- [Work instructions] Repeat the entries below exactly. Begin with the first line and end with the line that contains "[107,285,162,297] [97,310,162,322] developed.".

- [Data]
*** Begin section ***

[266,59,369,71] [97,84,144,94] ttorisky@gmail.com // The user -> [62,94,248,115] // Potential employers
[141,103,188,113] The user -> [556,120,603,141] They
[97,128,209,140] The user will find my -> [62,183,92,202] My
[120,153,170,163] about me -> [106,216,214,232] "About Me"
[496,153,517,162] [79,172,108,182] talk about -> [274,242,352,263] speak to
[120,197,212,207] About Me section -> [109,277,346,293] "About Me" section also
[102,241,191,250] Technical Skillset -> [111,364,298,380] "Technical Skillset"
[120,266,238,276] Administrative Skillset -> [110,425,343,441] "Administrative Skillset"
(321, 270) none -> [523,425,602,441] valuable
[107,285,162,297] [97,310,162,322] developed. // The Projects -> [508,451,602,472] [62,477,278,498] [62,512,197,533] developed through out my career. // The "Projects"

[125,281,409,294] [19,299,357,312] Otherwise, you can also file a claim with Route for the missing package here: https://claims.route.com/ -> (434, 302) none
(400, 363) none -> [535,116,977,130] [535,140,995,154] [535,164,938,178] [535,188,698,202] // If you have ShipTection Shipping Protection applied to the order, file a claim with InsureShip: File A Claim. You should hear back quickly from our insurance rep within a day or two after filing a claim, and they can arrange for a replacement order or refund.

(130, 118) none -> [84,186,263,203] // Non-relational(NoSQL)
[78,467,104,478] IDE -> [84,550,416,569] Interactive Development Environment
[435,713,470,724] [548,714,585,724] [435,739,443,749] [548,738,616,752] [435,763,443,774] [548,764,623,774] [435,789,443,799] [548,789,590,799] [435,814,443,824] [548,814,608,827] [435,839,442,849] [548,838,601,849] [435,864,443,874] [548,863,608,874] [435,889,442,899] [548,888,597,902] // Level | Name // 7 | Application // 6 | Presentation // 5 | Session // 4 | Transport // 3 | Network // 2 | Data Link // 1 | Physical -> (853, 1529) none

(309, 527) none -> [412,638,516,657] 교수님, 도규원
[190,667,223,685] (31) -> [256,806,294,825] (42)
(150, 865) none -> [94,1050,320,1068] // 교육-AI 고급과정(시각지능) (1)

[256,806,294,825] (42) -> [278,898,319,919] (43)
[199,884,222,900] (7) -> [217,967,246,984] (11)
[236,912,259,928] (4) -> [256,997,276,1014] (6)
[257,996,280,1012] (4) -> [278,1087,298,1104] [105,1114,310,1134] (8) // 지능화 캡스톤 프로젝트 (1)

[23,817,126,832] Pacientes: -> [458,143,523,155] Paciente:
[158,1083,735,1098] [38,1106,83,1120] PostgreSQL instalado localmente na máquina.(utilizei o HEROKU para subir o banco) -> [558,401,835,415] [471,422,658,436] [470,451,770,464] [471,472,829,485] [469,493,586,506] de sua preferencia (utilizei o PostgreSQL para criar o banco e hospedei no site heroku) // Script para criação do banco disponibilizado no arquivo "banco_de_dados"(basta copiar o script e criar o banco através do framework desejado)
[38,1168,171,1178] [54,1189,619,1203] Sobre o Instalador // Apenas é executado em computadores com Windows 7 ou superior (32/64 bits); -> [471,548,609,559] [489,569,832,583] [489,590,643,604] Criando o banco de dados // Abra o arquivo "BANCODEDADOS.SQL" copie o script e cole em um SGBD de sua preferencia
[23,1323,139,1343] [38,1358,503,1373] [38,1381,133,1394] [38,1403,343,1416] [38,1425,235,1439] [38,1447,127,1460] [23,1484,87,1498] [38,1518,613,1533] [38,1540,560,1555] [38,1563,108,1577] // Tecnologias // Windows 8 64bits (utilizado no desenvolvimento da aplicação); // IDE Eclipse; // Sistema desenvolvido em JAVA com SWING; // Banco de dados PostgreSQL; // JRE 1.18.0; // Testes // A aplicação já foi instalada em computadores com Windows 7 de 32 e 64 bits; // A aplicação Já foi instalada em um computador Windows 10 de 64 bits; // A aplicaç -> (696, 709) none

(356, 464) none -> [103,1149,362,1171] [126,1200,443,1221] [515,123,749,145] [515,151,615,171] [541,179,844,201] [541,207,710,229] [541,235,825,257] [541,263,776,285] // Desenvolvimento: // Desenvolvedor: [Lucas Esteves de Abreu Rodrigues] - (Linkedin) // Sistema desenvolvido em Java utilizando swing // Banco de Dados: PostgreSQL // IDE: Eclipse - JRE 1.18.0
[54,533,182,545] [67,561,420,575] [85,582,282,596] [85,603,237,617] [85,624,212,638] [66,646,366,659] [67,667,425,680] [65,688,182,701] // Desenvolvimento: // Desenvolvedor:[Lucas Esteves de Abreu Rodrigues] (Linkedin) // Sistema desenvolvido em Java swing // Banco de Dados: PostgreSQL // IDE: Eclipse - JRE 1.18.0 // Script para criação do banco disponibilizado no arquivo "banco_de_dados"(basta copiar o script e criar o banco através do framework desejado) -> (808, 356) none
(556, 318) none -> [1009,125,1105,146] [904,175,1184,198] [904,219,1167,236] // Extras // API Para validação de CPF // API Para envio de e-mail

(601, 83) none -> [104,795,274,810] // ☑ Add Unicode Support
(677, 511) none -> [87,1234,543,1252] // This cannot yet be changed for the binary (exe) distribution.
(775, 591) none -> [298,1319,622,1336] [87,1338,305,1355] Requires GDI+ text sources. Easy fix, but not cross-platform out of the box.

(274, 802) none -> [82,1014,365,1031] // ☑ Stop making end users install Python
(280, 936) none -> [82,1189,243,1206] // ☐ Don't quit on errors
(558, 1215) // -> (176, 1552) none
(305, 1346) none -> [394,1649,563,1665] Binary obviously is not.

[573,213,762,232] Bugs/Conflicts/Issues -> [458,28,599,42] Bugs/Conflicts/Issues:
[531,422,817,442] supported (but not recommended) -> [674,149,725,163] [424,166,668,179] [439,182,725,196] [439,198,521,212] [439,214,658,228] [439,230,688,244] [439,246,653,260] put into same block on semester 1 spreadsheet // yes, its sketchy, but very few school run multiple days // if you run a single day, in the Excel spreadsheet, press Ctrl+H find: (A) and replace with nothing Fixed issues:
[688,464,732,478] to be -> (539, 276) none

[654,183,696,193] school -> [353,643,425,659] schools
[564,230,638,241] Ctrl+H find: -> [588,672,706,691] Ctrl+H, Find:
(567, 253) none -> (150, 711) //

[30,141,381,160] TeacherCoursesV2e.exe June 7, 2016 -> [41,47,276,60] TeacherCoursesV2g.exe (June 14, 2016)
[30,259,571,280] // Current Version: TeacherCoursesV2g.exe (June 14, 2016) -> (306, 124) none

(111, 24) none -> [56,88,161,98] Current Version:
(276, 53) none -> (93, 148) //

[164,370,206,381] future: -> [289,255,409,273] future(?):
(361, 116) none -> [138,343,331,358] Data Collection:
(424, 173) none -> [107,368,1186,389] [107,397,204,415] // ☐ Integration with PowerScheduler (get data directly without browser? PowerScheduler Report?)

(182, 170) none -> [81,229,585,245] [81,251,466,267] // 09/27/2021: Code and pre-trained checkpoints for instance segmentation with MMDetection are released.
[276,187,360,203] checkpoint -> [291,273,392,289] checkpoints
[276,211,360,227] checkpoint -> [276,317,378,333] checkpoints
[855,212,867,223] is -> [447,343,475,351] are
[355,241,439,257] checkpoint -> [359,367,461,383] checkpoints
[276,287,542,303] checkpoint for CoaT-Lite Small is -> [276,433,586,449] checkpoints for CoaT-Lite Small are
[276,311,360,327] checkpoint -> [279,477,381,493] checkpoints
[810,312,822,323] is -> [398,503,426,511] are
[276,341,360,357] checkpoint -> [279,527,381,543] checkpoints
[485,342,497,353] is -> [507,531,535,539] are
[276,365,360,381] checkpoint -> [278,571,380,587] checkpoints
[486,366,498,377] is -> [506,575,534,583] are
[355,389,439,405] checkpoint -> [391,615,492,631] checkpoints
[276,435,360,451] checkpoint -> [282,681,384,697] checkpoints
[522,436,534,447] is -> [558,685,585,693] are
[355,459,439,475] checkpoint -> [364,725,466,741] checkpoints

*** End section ***

- [Result of this task]
[266,59,369,71] [97,84,144,94] ttorisky@gmail.com // The user -> [62,94,248,115] // Potential employers
[141,103,188,113] The user -> [556,120,603,141] They
[97,128,209,140] The user will find my -> [62,183,92,202] My
[120,153,170,163] about me -> [106,216,214,232] "About Me"
[496,153,517,162] [79,172,108,182] talk about -> [274,242,352,263] speak to
[120,197,212,207] About Me section -> [109,277,346,293] "About Me" section also
[102,241,191,250] Technical Skillset -> [111,364,298,380] "Technical Skillset"
[120,266,238,276] Administrative Skillset -> [110,425,343,441] "Administrative Skillset"
(321, 270) none -> [523,425,602,441] valuable
[107,285,162,297] [97,310,162,322] developed. // The Projects -> [508,451,602,472] [62,477,278,498] [62,512,197,533] developed through out my career. // The "Projects"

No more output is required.